» **DIRECTIONS**
Go through the data and retrieve each line that includes the string "Pod事件告警是否".

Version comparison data
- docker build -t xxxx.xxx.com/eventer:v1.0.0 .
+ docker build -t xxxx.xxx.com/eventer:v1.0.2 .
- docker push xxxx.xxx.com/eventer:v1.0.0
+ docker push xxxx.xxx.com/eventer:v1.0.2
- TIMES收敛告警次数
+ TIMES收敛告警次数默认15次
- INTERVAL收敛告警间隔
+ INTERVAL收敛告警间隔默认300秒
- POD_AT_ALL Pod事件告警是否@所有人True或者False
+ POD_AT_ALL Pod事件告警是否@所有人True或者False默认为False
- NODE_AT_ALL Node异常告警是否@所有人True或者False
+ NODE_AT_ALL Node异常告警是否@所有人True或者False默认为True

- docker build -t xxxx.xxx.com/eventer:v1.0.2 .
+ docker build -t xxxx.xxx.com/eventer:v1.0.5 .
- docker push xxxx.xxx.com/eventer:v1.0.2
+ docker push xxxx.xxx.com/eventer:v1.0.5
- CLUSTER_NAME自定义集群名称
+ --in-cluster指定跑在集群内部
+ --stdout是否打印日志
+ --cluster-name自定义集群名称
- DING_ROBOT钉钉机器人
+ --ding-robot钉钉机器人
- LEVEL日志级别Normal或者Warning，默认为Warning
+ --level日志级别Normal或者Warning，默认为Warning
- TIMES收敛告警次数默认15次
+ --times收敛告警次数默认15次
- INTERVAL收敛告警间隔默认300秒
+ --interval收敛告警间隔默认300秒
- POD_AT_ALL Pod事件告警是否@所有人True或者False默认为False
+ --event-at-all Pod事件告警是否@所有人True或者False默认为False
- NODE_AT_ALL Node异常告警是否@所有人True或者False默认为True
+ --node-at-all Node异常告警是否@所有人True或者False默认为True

» **REPLY TO THE TASK**
- POD_AT_ALL Pod事件告警是否@所有人True或者False
+ POD_AT_ALL Pod事件告警是否@所有人True或者False默认为False
- POD_AT_ALL Pod事件告警是否@所有人True或者False默认为False
+ --event-at-all Pod事件告警是否@所有人True或者False默认为False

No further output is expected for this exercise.